Lol, got it. :slight_smile:

yah makes sense

I totally agree with this. I’m definitely a big fan of named ops. But yes they should also be kept at a minimum. And I do appreciate that it’s a bit tricky to get a good balance for this.

Yes I think I follow most of your reasoning here and I appreciate all the details. I would like to keep track of this effort and perhaps even help if I can. Is there another larger scoped thread for this going on?

Thanks again for the response and for putting in effort to improve linalg. I’ve been thinking it was sorely needed for a while, but didn’t have the bandwidth, connections, or intelligence to start anything myself. I did start trying to come up with a better way to represent convolutions a while back, because I was sick of all the named variants that currently exist. But no one cared at the time so I stopped caring myself (and haven’t needed to deal with convolutions in a while). If you’re curious [mlir][linalg] Implement `LinalgGroupedConvolutionOpInterface` to unify grouped convs by srcarroll · Pull Request #94796 · llvm/llvm-project · GitHub

Right now I think we’re done creating more ops, and will start to move old ones to new ones. The larger scope project where we’ll work on is the Lighthouse project. The plan is to use that infra to validate the usages, canonical forms, patter match issues and common pipelines, to have strong arguments for/against all the variants to reach a minimum set. You’re very welcome to join us there!

Ah, yes, convolutions don’t fit the operation tree as is, because they’re not all derived from generic. That thread was being driven by @MaheshRavishankar and @banach-space but I’m not sure what’s the current status.

Hopefully we can drive both through the lighthouse and reach a common design.

If an op doesn’t have a generic counterpart, does it even belong in linalg? Moreover, don’t plenty of convolutions fit to justify cleaning up that mess?

That’s a good question. linalg has evolved from just linear algebra to more of a payload dialect that represents structured (perfectly nested or not) operations on large data (tensor/memref), so it’s not totally out of line.

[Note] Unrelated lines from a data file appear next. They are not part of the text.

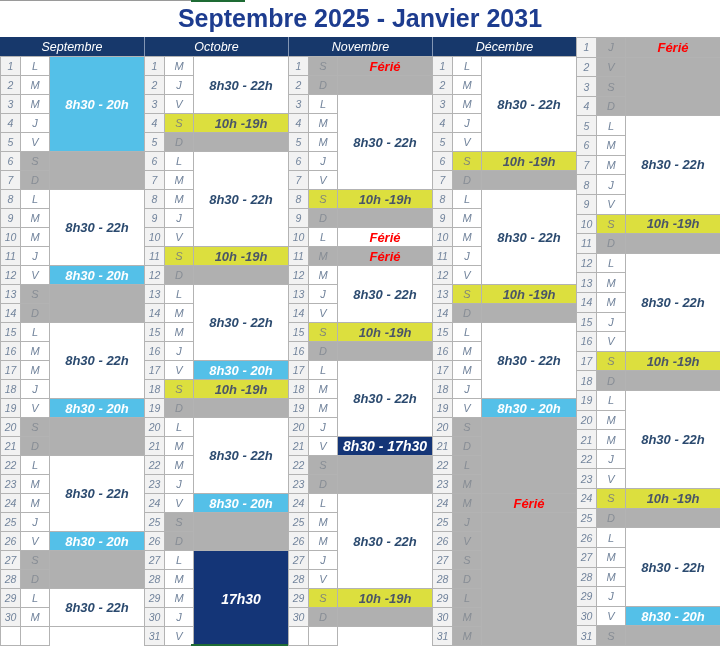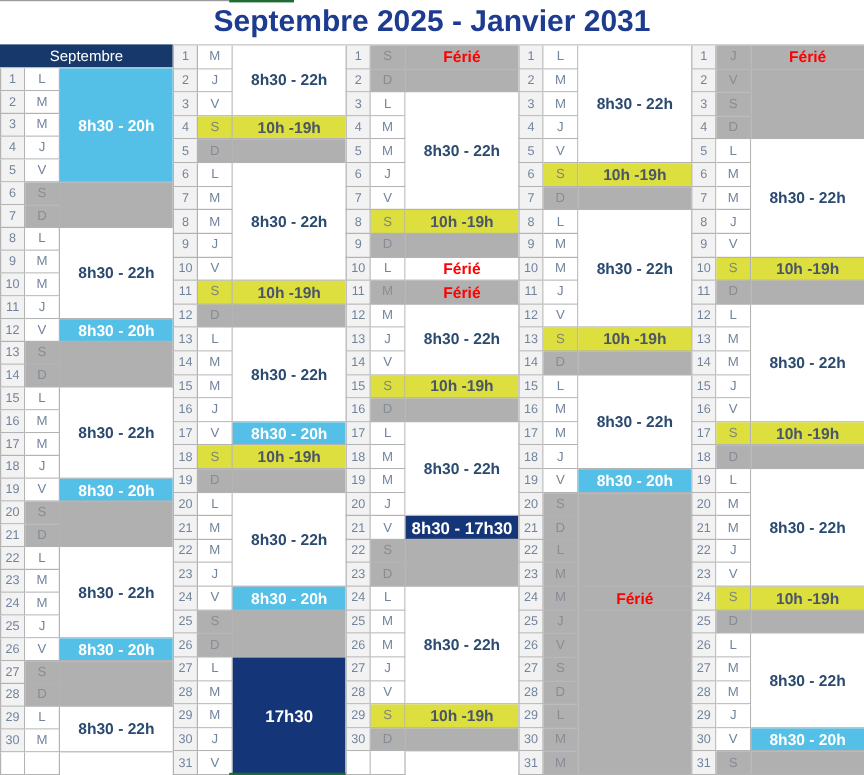--- a/index.html
+++ b/index.html
@@ -6,21 +6,21 @@
     --header-bg:#17386b; --title-text:#1d3c8f; --grey:#b0b0b0; --yellow:#dcdf3e;
     --light-blue:#54c0e8; --navy:#143577; --red:#ff0000; --open-text:#2b4a6f;
     --sat-text:#4a5568; --day-text:#72849c; --grey-day-text:#878d95;
     --num-bg:#f2f2f2; --border:#b3b3b3; --excel-green:#1e6b34;
   }
   *{box-sizing:border-box;margin:0;padding:0;}
   html,body{width:720px;height:646px;}
   body{background:#fff;font-family:"Liberation Sans","DejaVu Sans",sans-serif;position:relative;overflow:hidden;}
   .title-bar{height:37px;display:flex;align-items:center;justify-content:center;}
   .title{font-size:25px;font-weight:bold;color:var(--title-text);}
-  .months{display:flex;width:720px;height:609px;position:relative;}
+  .months{display:flex;width:720px;height:609px;position:relative;font-style:italic;}
   .month{width:144px;display:flex;flex-direction:column;}
   .mh{height:19px;background:var(--header-bg);color:#fff;font-size:12.5px;display:flex;align-items:center;justify-content:center;border-left:1px solid rgba(220,228,240,.55);}
   .month:first-child .mh{border-left:none;}
   .mb{flex:1;display:grid;grid-template-columns:21px 29px 1fr;grid-template-rows:repeat(31,1fr);border-top:1px solid var(--border);}
   .num{background:var(--num-bg);border-left:1px solid var(--border);border-right:1px solid var(--border);border-bottom:1px solid var(--border);
        color:var(--day-text);font-size:10.5px;display:flex;align-items:center;justify-content:center;}
   .letter{background:#fff;border-right:1px solid var(--border);border-bottom:1px solid var(--border);
        color:var(--day-text);font-size:11px;display:flex;align-items:center;justify-content:center;}
   .num.empty{background:#fff;}
   .letter.lgrey{background:var(--grey);color:var(--grey-day-text);}
@@ -121,20 +121,21 @@
         <div class="blk open" style="grid-area: 15 / 3 / 19;">8h30 - 22h</div>
         <div class="blk early" style="grid-area: 19 / 3 / 20;">8h30 - 20h</div>
         <div class="blk closed" style="grid-area: 20 / 3 / 22;"></div>
         <div class="blk open" style="grid-area: 22 / 3 / 26;">8h30 - 22h</div>
         <div class="blk early" style="grid-area: 26 / 3 / 27;">8h30 - 20h</div>
         <div class="blk closed" style="grid-area: 27 / 3 / 29;"></div>
         <div class="blk open" style="grid-area: 29 / 3 / 31;">8h30 - 22h</div>
       </div>
     </div>
     <div class="month">
+      <div class="mh">Octobre</div>
       <div class="mb">
         <div class="num" style="grid-area: 1 / 1;">1</div>
         <div class="letter" style="grid-area: 1 / 2;">M</div>
         <div class="num" style="grid-area: 2 / 1;">2</div>
         <div class="letter" style="grid-area: 2 / 2;">J</div>
         <div class="num" style="grid-area: 3 / 1;">3</div>
         <div class="letter" style="grid-area: 3 / 2;">V</div>
         <div class="num" style="grid-area: 4 / 1;">4</div>
         <div class="letter lyellow" style="grid-area: 4 / 2;">S</div>
         <div class="num" style="grid-area: 5 / 1;">5</div>
@@ -201,20 +202,21 @@
         <div class="blk early" style="grid-area: 17 / 3 / 18;">8h30 - 20h</div>
         <div class="blk sat" style="grid-area: 18 / 3 / 19;">10h -19h</div>
         <div class="blk closed" style="grid-area: 19 / 3 / 20;"></div>
         <div class="blk open" style="grid-area: 20 / 3 / 24;">8h30 - 22h</div>
         <div class="blk early" style="grid-area: 24 / 3 / 25;">8h30 - 20h</div>
         <div class="blk closed" style="grid-area: 25 / 3 / 27;"></div>
         <div class="blk late" style="grid-area: 27 / 3 / 32;">17h30</div>
       </div>
     </div>
     <div class="month">
+      <div class="mh">Novembre</div>
       <div class="mb">
         <div class="num" style="grid-area: 1 / 1;">1</div>
         <div class="letter lgrey" style="grid-area: 1 / 2;">S</div>
         <div class="num" style="grid-area: 2 / 1;">2</div>
         <div class="letter lgrey" style="grid-area: 2 / 2;">D</div>
         <div class="num" style="grid-area: 3 / 1;">3</div>
         <div class="letter" style="grid-area: 3 / 2;">L</div>
         <div class="num" style="grid-area: 4 / 1;">4</div>
         <div class="letter" style="grid-area: 4 / 2;">M</div>
         <div class="num" style="grid-area: 5 / 1;">5</div>
@@ -283,20 +285,21 @@
         <div class="blk closed" style="grid-area: 16 / 3 / 17;"></div>
         <div class="blk open" style="grid-area: 17 / 3 / 21;">8h30 - 22h</div>
         <div class="blk short" style="grid-area: 21 / 3 / 22;">8h30 - 17h30</div>
         <div class="blk closed" style="grid-area: 22 / 3 / 24;"></div>
         <div class="blk open" style="grid-area: 24 / 3 / 29;">8h30 - 22h</div>
         <div class="blk sat" style="grid-area: 29 / 3 / 30;">10h -19h</div>
         <div class="blk closed" style="grid-area: 30 / 3 / 31;"></div>
       </div>
     </div>
     <div class="month">
+      <div class="mh">Décembre</div>
       <div class="mb">
         <div class="num" style="grid-area: 1 / 1;">1</div>
         <div class="letter" style="grid-area: 1 / 2;">L</div>
         <div class="num" style="grid-area: 2 / 1;">2</div>
         <div class="letter" style="grid-area: 2 / 2;">M</div>
         <div class="num" style="grid-area: 3 / 1;">3</div>
         <div class="letter" style="grid-area: 3 / 2;">M</div>
         <div class="num" style="grid-area: 4 / 1;">4</div>
         <div class="letter" style="grid-area: 4 / 2;">J</div>
         <div class="num" style="grid-area: 5 / 1;">5</div>

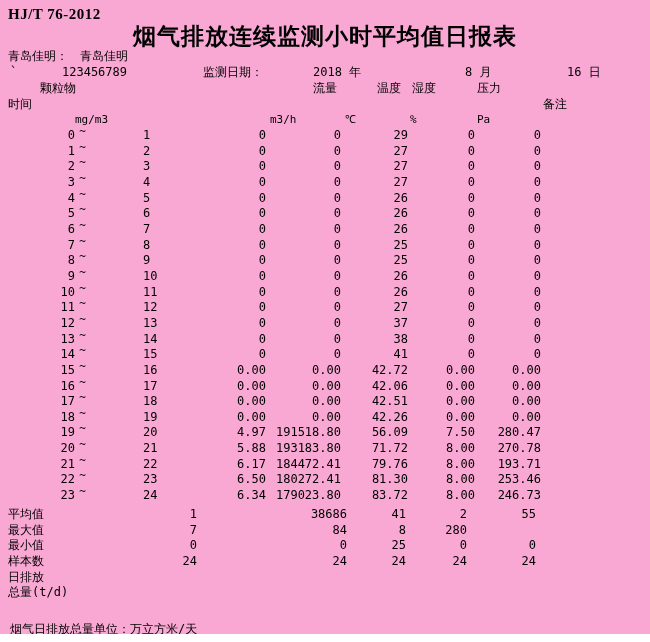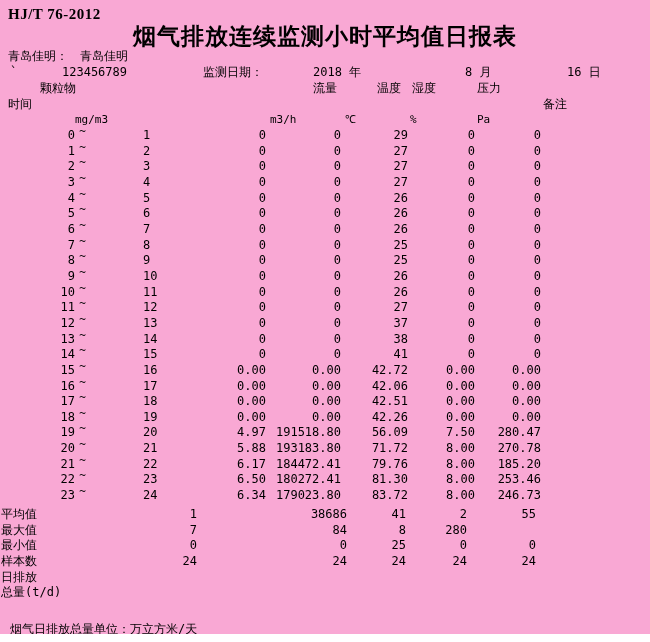--- a/index.html
+++ b/index.html
@@ -28,21 +28,21 @@
   }
   .srows { position:absolute; left:0; top:507px; width:650px; }
   .srow {
     display:grid;
     grid-template-columns:80px 117px 150px 59px 61px 69px 1fr;
     height:15.65px; line-height:15.65px;
   }
   .c-r { text-align:right; }
   .c-l { text-align:left; }
   .c-c { text-align:center; }
-  .slabel { padding-left:1px; text-align:left; white-space:nowrap; }
+  .slabel { padding-left:8px; text-align:left; white-space:nowrap; }
   .tilde { position:relative; top:-4px; font-size:11px; }
   .footer { position:absolute; left:10px; top:621px; white-space:nowrap; }
 </style>
 </head>
 <body>
 
 <div class="page">
 
   <div class="standard">HJ/T 76-2012</div>
   <div class="title">烟气排放连续监测小时平均值日报表</div>
@@ -358,21 +358,21 @@
 
   <div class="hrow">
     <div class="c-r">21</div>
     <div class="c-c"><span class="tilde">~</span></div>
     <div class="c-l"></div>
     <div class="c-l">22</div>
     <div class="c-r">6.17</div>
     <div class="c-r">184472.41</div>
     <div class="c-r">79.76</div>
     <div class="c-r">8.00</div>
-    <div class="c-r">185.20</div>
+    <div class="c-r">193.71</div>
     <div class="c-l"></div>
   </div>
 
   <div class="hrow">
     <div class="c-r">22</div>
     <div class="c-c"><span class="tilde">~</span></div>
     <div class="c-l"></div>
     <div class="c-l">23</div>
     <div class="c-r">6.50</div>
     <div class="c-r">180272.41</div>

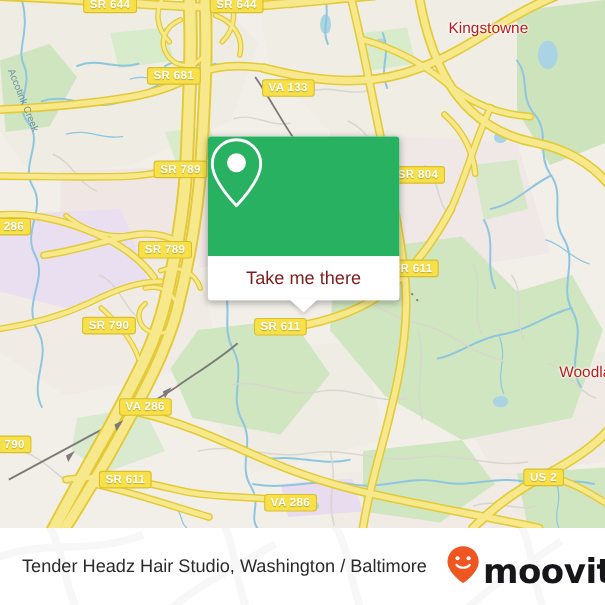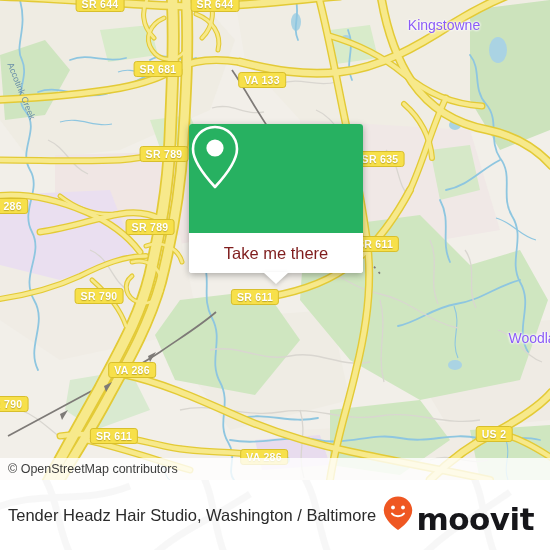--- a/index.html
+++ b/index.html
@@ -33,21 +33,21 @@
     height: 16px;
     padding: 0 5px;
     white-space: nowrap;
     text-shadow: 0 1px 1px rgba(120,100,0,.45);
     font-family: "Liberation Sans", sans-serif;
     transform: translate(-50%, -50%);
   }
 
   .place-label {
     position: absolute;
-    color: #8b5cf6;
+    color: #b91c1c;
     font-size: 14px;
     white-space: nowrap;
     transform: translate(-50%, -50%);
     text-shadow: 0 0 3px #fff, 0 0 3px #fff, 0 0 2px #fff;
     font-family: "Liberation Sans", sans-serif;
   }
 
   .water-label {
     position: absolute;
     color: #6a8fa8;
@@ -123,21 +123,22 @@
   #footer-watermark {
     position: absolute; left: 0; top: 0; width: 550px; height: 70px;
     opacity: .06;
   }
   #footer-inner {
     position: relative;
     height: 70px;
     display: flex;
     align-items: center;
     justify-content: space-between;
-    padding: 0 16px 0 8px;
+    padding: 0 16px 0 20px;
+    gap: 17px;
   }
   #footer-title {
     color: #2b2b2b;
     font-size: 16.5px;
     font-family: "Liberation Sans", sans-serif;
     white-space: nowrap;
   }
   #brand { display: flex; align-items: flex-end; gap: 2px; }
   #brand-word {
     color: #16161a;
@@ -347,21 +348,21 @@
     <div class="water-label" style="left:10px; top:58px; transform: rotate(68deg);">Accotink Creek</div>
 
     <div class="place-label" style="left:444px; top:25px;">Kingstowne</div>
     <div class="place-label" style="left:541px; top:338px;">Woodlawn</div>
 
     <div class="shield" style="left:100px; top:4px;">SR 644</div>
     <div class="shield" style="left:215px; top:4px;">SR 644</div>
     <div class="shield" style="left:158px; top:69px;">SR 681</div>
     <div class="shield" style="left:262px; top:80px;">VA 133</div>
     <div class="shield" style="left:164px; top:154px;">SR 789</div>
-    <div class="shield" style="left:380px; top:159px;">SR 635</div>
+    <div class="shield" style="left:380px; top:159px;">SR 804</div>
     <div class="shield" style="left:4px; top:206px;">VA 286</div>
     <div class="shield" style="left:150px; top:227px;">SR 789</div>
     <div class="shield" style="left:375px; top:244px;">SR 611</div>
     <div class="shield" style="left:255px; top:297px;">SR 611</div>
     <div class="shield" style="left:99px; top:296px;">SR 790</div>
     <div class="shield" style="left:132px; top:370px;">VA 286</div>
     <div class="shield" style="left:4px; top:404px;">SR 790</div>
     <div class="shield" style="left:114px; top:436px;">SR 611</div>
     <div class="shield" style="left:494px; top:434px;">US 2</div>
     <div class="shield" style="left:264px; top:457px;">VA 286</div>
@@ -374,21 +375,20 @@
             <circle cx="26" cy="24" r="8.6" fill="#ffffff"></circle>
           </svg>
         </span>
       </div>
       <div id="card-body">
         <span id="card-label">Take me there</span>
       </div>
       <div id="card-tail"></div>
     </div>
 
-    <div id="attribution">© OpenStreetMap contributors</div>
   </div>
 
   <div id="footer">
     <svg id="footer-watermark" viewBox="0 0 550 70">
       <g fill="none" stroke="#8a8a8a" stroke-width="7">
         <path d="M-10 30 C40 8 80 26 130 6"></path>
         <path d="M40 -10 C60 20 56 48 72 78"></path>
         <path d="M150 78 C180 50 210 40 250 14"></path>
         <path d="M300 -10 C320 20 316 46 330 78"></path>
         <path d="M420 78 C450 48 470 40 510 12"></path>

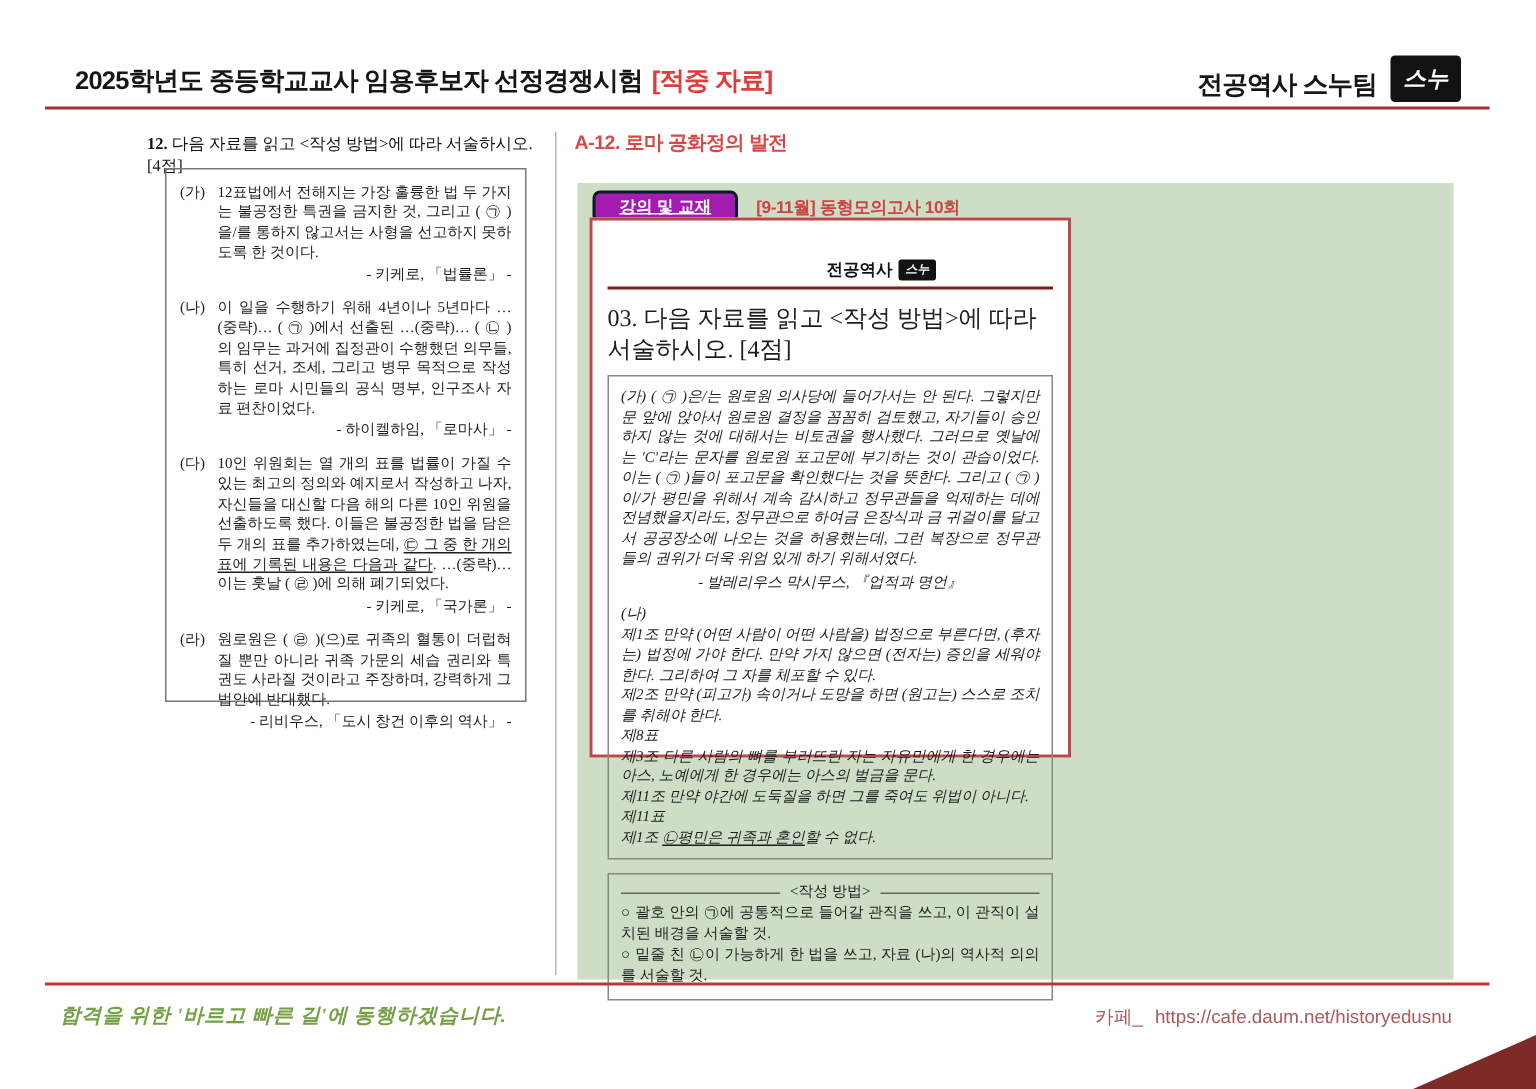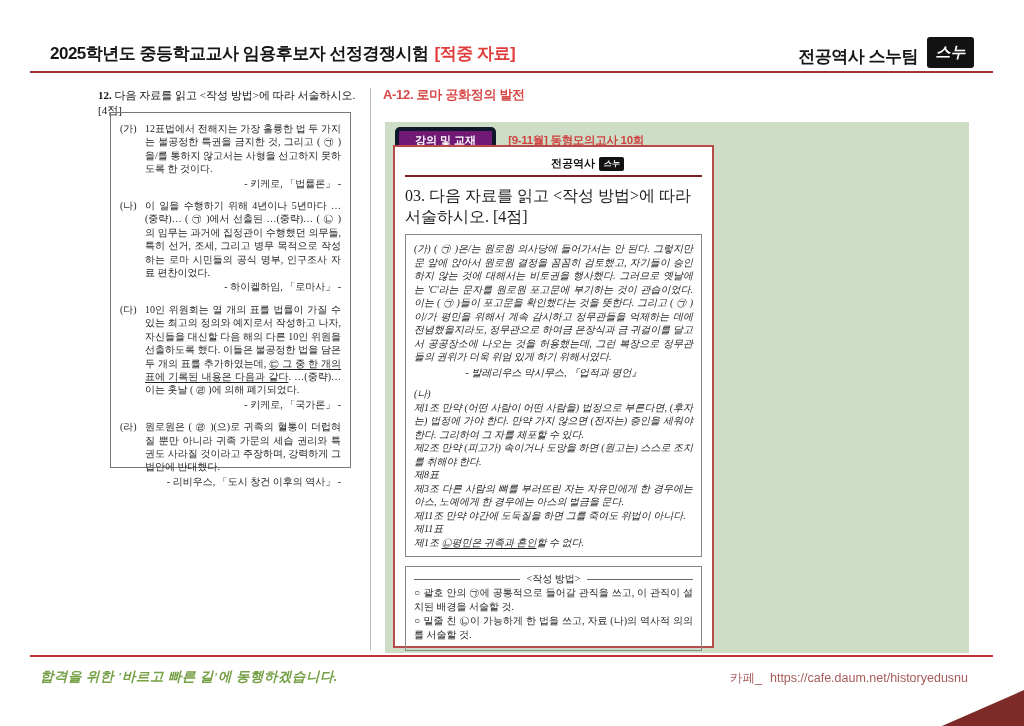--- a/index.html
+++ b/index.html
@@ -32,25 +32,25 @@
   .ul{text-decoration:underline;text-underline-offset:2px;}
 
   
   .vdiv{position:absolute;left:370px;top:88px;width:1px;height:562px;background:#b8b8b8;}
 
   
   .a12-title{position:absolute;left:383px;top:86px;font-family:"Liberation Sans","DejaVu Sans",sans-serif;
     font-weight:800;font-size:13px;color:#d94848;letter-spacing:-0.3px;}
   .green-panel{position:absolute;left:385px;top:122px;width:584px;height:531px;background:#cdddc6;}
   .badge-row{position:absolute;left:10px;top:5px;display:flex;align-items:center;gap:12px;}
-  .badge{background:#701a75;border:4px solid #0f172a;border-radius:5px;color:#fff;
+  .badge{background:#a21caf;border:2px solid #0f172a;border-radius:5px;color:#fff;
     font-family:"Liberation Sans",sans-serif;font-weight:800;font-size:11px;padding:2px 16px;line-height:14px;text-decoration:underline;}
   .badge-info{color:#d04343;font-family:"Liberation Sans",sans-serif;font-weight:800;font-size:11.5px;letter-spacing:-0.3px;}
-  .card{position:absolute;left:8px;top:23px;width:321px;height:503px;box-sizing:border-box;
-    background:#fff;border:2px solid #b84a4a;padding:7px 10px;}
+  .card{position:absolute;left:8px;top:23px;width:321px;height:360px;box-sizing:border-box;
+    background:#fff;border:2px solid #b84a4a;padding:23px 10px;}
   .card-brand{display:flex;justify-content:flex-end;align-items:center;gap:4px;
     border-bottom:2px solid #7d1f1f;padding:2px 78px 4px 0;}
   .card-brand .bname{font-family:"Liberation Sans",sans-serif;font-weight:800;font-size:11px;color:#111;}
   .mini-logo{width:25px;height:14px;background:#121212;border-radius:2px;color:#fff;display:flex;
     align-items:center;justify-content:center;font-family:"Liberation Sans",sans-serif;
     font-weight:800;font-size:8px;font-style:italic;}
   .card-q{font-size:16px;margin:9px 0 6px 0;color:#1d1d1d;}
   .cp-box{border:1px solid #888;padding:7px 8px;font-size:10px;line-height:13.5px;color:#1d1d1d;font-style:italic;}
   .cp-box p{margin:0;text-align:justify;}
   .cp-box .src{display:block;text-align:center;margin:2px 0 8px 0;}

But the convolution list explosion made us re-think that strategy. If we could common up into a tree (as you were trying to do partially), even if the parent wasn’t generic, it would be ok to be in the same dialect, because we can still do a lot of linear algebra (albeit with some creativity) on them.

Got it. Thanks again

We have not discussed it much since https://discourse.llvm.org/t/rfc-op-explosion-in-linalg/. Mahesh drafted some ideas, but that discussion has stalled.

Personally, I’d like to avoid multiple big refactors in-flight and focused on finalising this, see e.g. https://discourse.llvm.org/t/psa-deprecating-linalg-named-elementwise-ops/.

-Andrzej

I had forgotten about that! :sweat_smile:

I agree. This is closer to the topic of this thread, also.